***** Data supplied *****
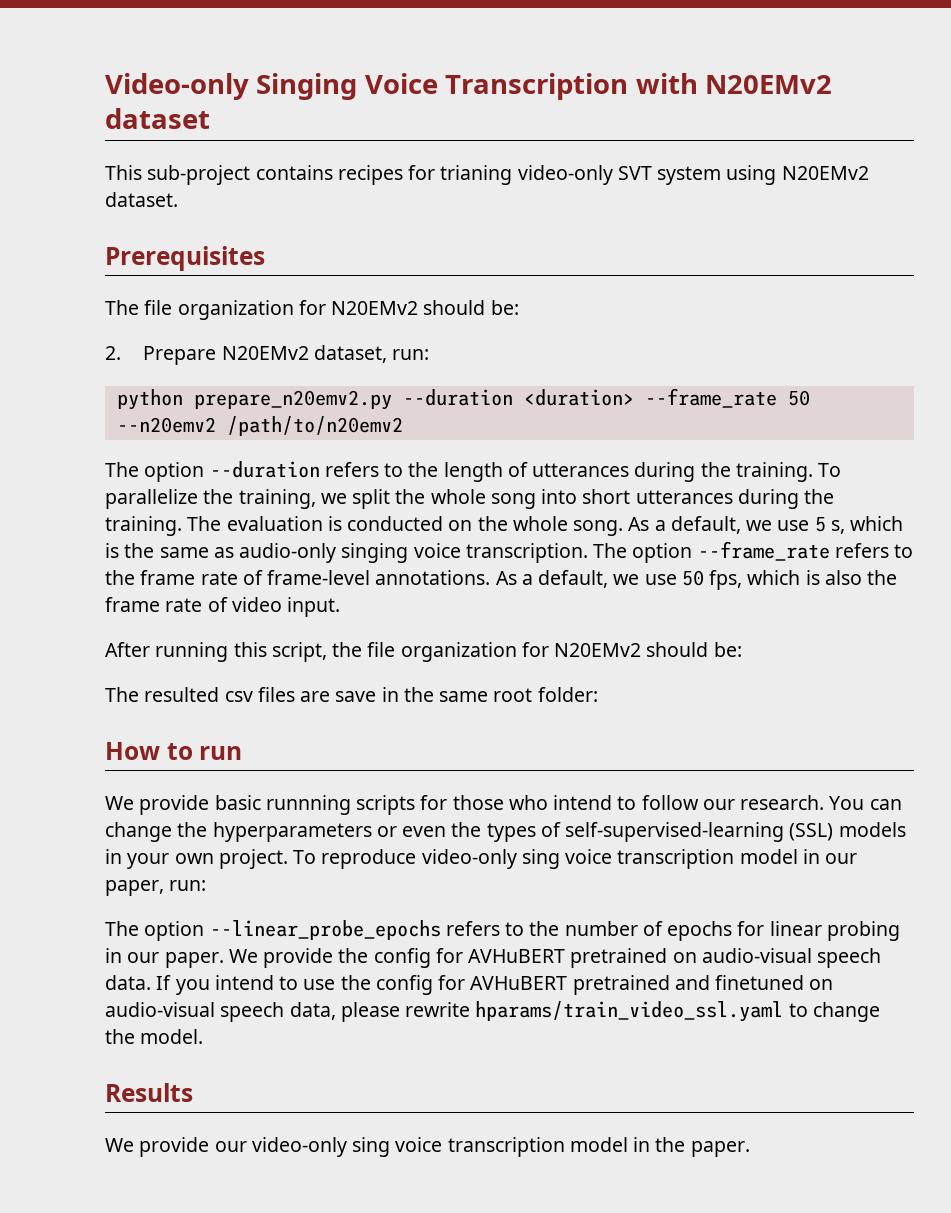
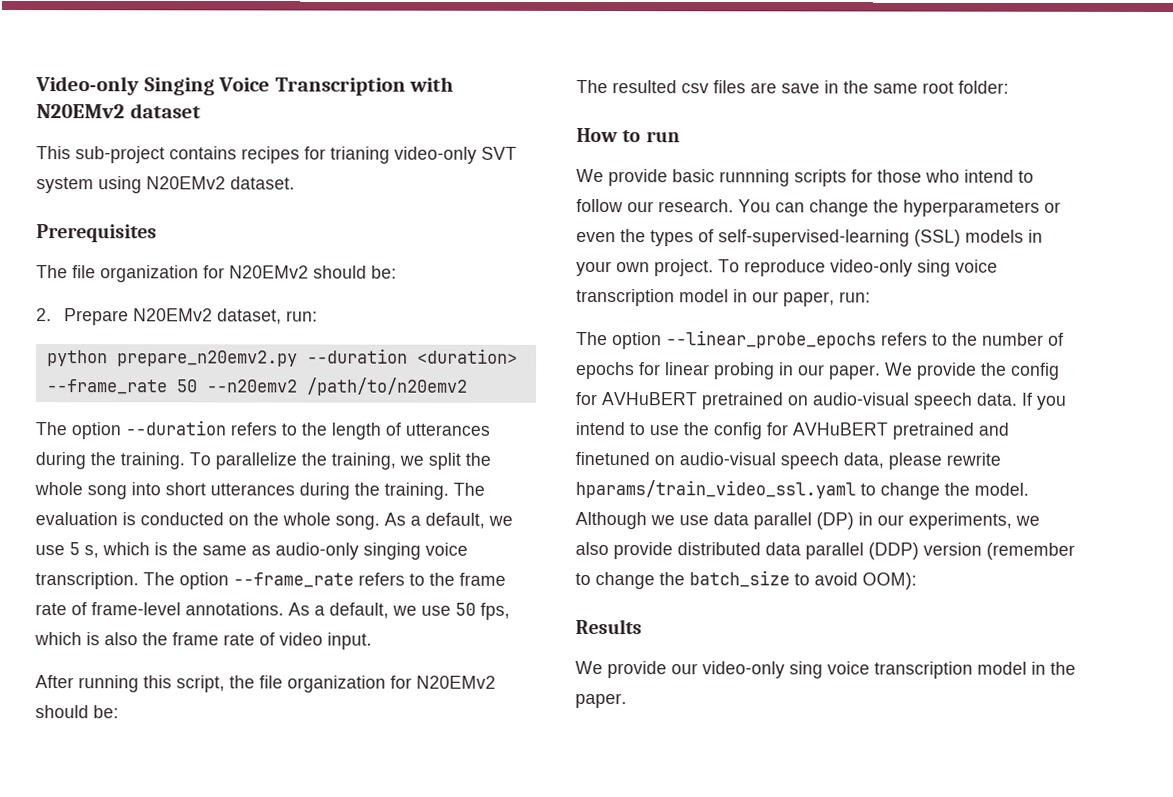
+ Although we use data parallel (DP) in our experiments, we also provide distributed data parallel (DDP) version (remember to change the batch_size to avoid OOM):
*****
***** Data supplied *****
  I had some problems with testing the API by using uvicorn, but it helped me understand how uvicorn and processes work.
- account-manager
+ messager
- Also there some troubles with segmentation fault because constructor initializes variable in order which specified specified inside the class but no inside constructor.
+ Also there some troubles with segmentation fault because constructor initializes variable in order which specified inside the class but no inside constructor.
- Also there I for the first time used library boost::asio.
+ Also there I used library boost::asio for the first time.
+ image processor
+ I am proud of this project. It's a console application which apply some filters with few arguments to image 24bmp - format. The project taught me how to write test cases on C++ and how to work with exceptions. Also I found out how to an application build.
*****
About this exercise: Copy out each line of the listing that holds "time".

Result:
- Also there I for the first time used library boost::asio.
+ Also there I used library boost::asio for the first time.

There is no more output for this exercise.